Label: Sony Records
Released on: May 12th, 2014
Grade: 4 out of 5 meatballs
Reviewed by: Neil Miller, Jr.
Hoping to shed the skin she's been wearing as a guest vocalist on such larger than life tracks as Zedd's "Clarity" and Rudimental's "Right Here," Foxes has created a new portrait of herself through her new record. Glorious is an emotional affair, finding the vocalist evoking the spirit of Kate Bush through her massive vocal range and atmospheric electronic pop in the same dramatic vein as Bat for Lashes. If she's intentionally trying to move away from her image as a guest vocalist, Glorious certainly accomplishes this. This is the sound of an individual artist who is striving to be incomparable to any of her contemporaries, and aside from my Kate Bush and Bat for Lashes comparisons, there isn't anyone out there right now who sounds quite like this.
Debut albums can be very hit or miss; typically, an artist's debut should be among their best work, as it's something that's been labored over for a large chunk of time. Judging from the crystalline perfection we hear in the production on Glorious, this album has been perfected with a fine tooth comb. Not even to mention how spectacular Foxes' voice sounds on this record: if you think "Clarity" is all this girl is capable of, listen to the title track from this album, and you'll quickly change your mind. Her vocals hit peaks that you would've never expected from someone we've only known, up until this point, as a guest vocalist.

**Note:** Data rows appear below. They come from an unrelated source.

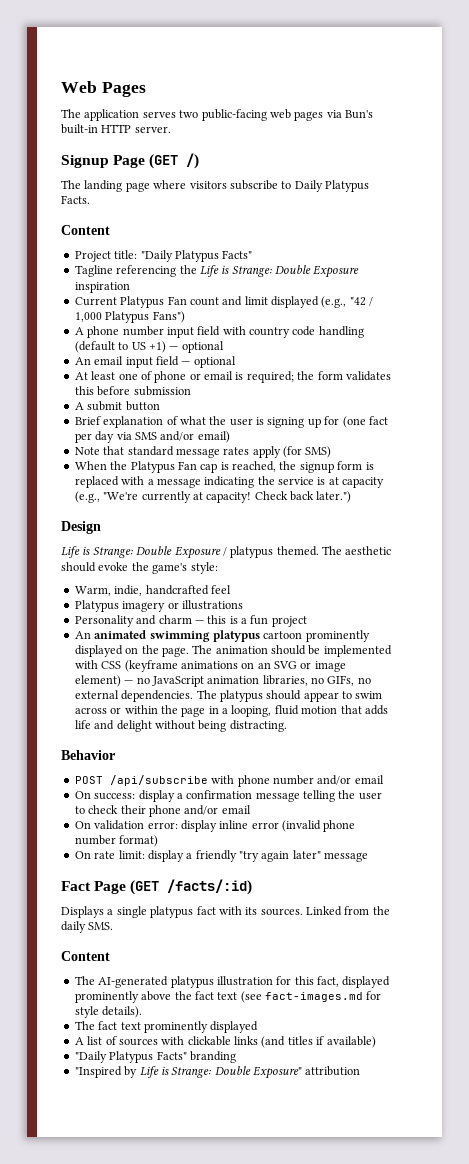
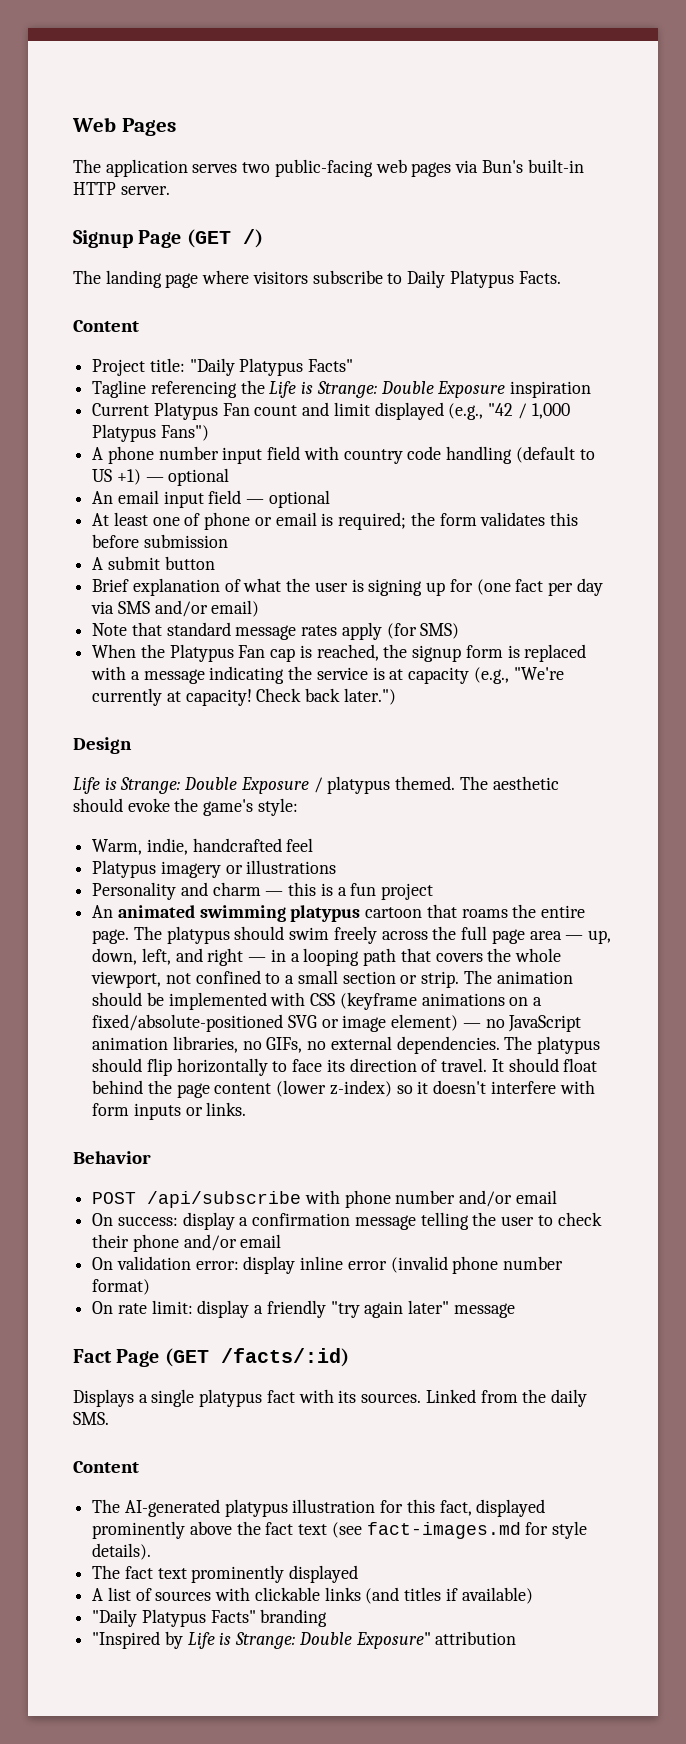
- An animated swimming platypus cartoon prominently displayed on the page.
+ An animated swimming platypus cartoon that roams the entire page. The platypus should swim freely across the full page area — up, down, left, and right — in a looping path that covers the whole viewport, not confined to a small section or strip.
- The animation should be implemented with CSS (keyframe animations on an SVG or image element) — no JavaScript animation libraries, no GIFs, no external dependencies.
+ The animation should be implemented with CSS (keyframe animations on a fixed/absolute-positioned SVG or image element) — no JavaScript animation libraries, no GIFs, no external dependencies.
- The platypus should appear to swim across or within the page in a looping, fluid motion that adds life and delight without being distracting.
+ The platypus should flip horizontally to face its direction of travel. It should float behind the page content (lower z-index) so it doesn't interfere with form inputs or links.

Musically, Glorious covers enormous ground throughout its hour-long runtime. "Home" could very well be considered straight down the middle trip-hop, while "Count the Saints" finds Foxes moving into almost new-age, Sarah Brightman-esque territory. For those fans craving something a little more bouncy, "Night Owls Early Birds" is an enthusiastic, piano-driven slice of bliss that lets Foxes rock out a little bit. If you're looking for an album full of "EDM" bangers just because of her association with the genre up until this point, you'll be thoroughly disappointed. But if emotive, electronic indie-pop is your bag, Glorious will not leave you disappointed. Structurally, the album holds up as a great piece of work. At the very least, you should listen to opener "Talking to Ghosts" for a real taste of what to expect from the rest of the album. If you're looking for a more personal version of "Clarity," there's a piano/orchestra-driven version on Glorious that, in my opinion, outdoes the Zedd cut. A few of the songs here could be considered filler by some ("Shaking Heads" runs a little too long for my taste, but it may grow on me over time), but overall this is a very strong debut from a very skilled vocalist.